Selectivity Descriptors of Methanol‐to‐Aromatics Process over 3‐Dimensional Zeolites

The zeolite‐catalyzed methanol‐to‐aromatics (MTA) process is a promising avenue for industrial decarbonization. This process predominantly utilizes 3‐dimensional 10‐member ring (10‐MR) zeolites like ZSM‐5 and ZSM‐11, chosen for their confinement effect essential for aromatization. Current research mainly focuses on enhancing selectivity and mitigating catalyst deactivation by modulating zeolites′ physicochemical properties. Despite the potential, the MTA technology is at a low Technology Readiness Level, hindered by mechanistic complexities in achieving the desired selectivity towards liquid aromatics. To bridge this knowledge gap, this study proposes a roadmap for MTA catalysis by strategically combining controlled catalytic experiments with advanced characterization methods (including operando conditions and “mobility‐dependent” solid‐state NMR spectroscopy).
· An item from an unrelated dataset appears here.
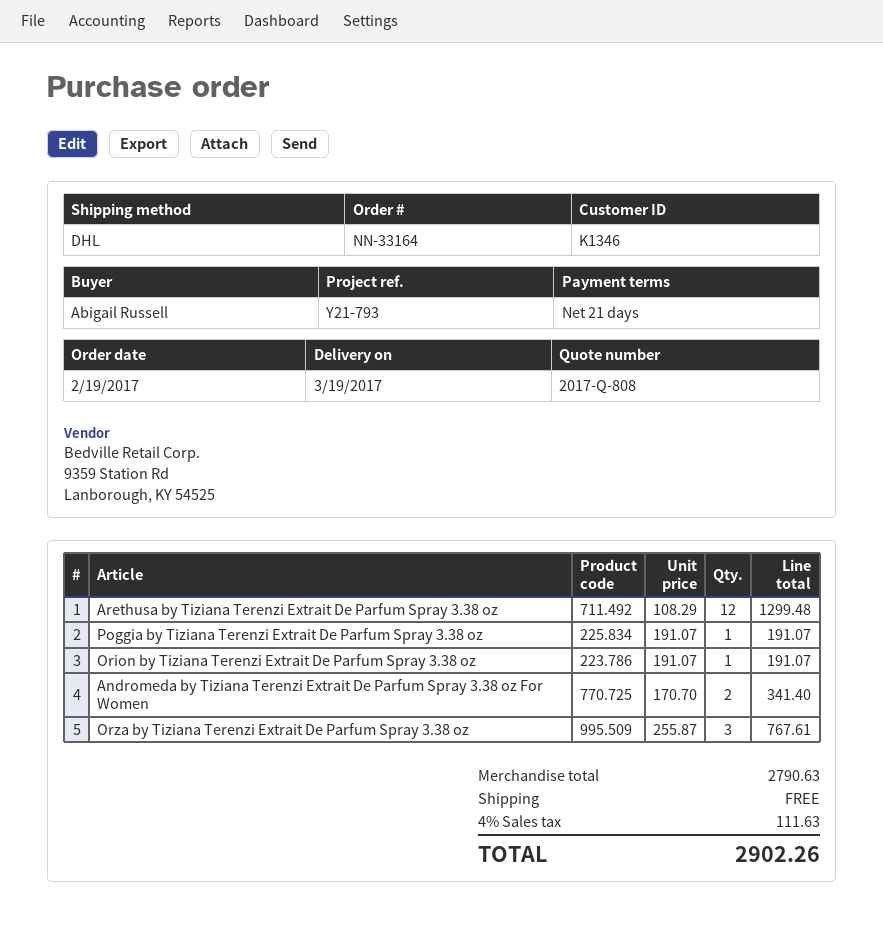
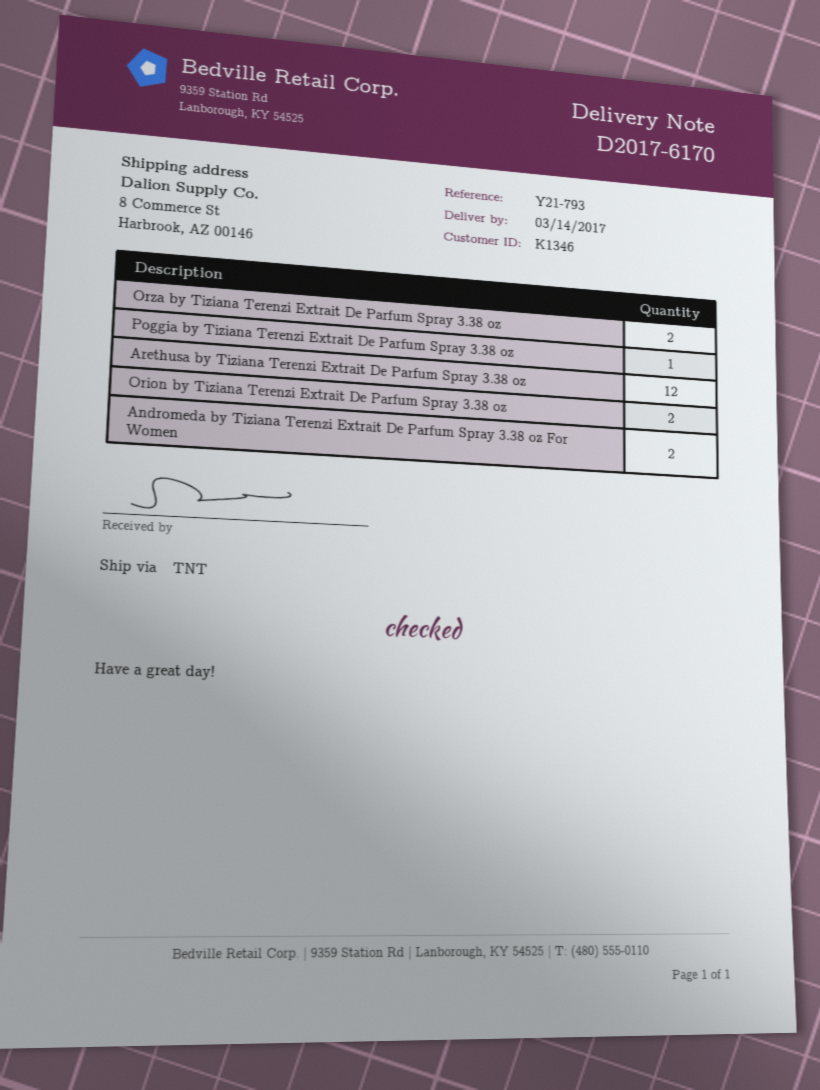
delivery date: 2017-03-19 -> 2017-03-14
shipping method: DHL -> TNT
Orion by Tiziana Terenzi Extrait De Parfum Spray 3.38 oz: 1 -> 2
Orza by Tiziana Terenzi Extrait De Parfum Spray 3.38 oz: 3 -> 2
It identifies the descriptor‐role of Koch‐carbonylated intermediates, longer‐chain hydrocarbons, and the zeolites′ intersectional cavities in yielding preferential liquid aromatics selectivity. Understanding these selectivity descriptors and architectural impacts is vital, potentially advancing other zeolite‐catalyzed emerging technologies. The selectivity descriptors and architectural impacts were established in methanol‐to‐aromatics reaction over ZSM‐5 and ZSM‐11 zeolites via strategically integrating operando UV/Visible spectroscopy, solid‐state NMR spectroscopy, and controlled catalytic experiments. This work emphasizes the significance of the descriptor‐role of Koch‐carbonylated intermediates, longer‐chain hydrocarbons, and the zeolites′ intersectional cavities in yielding preferential liquid aromatics selectivity.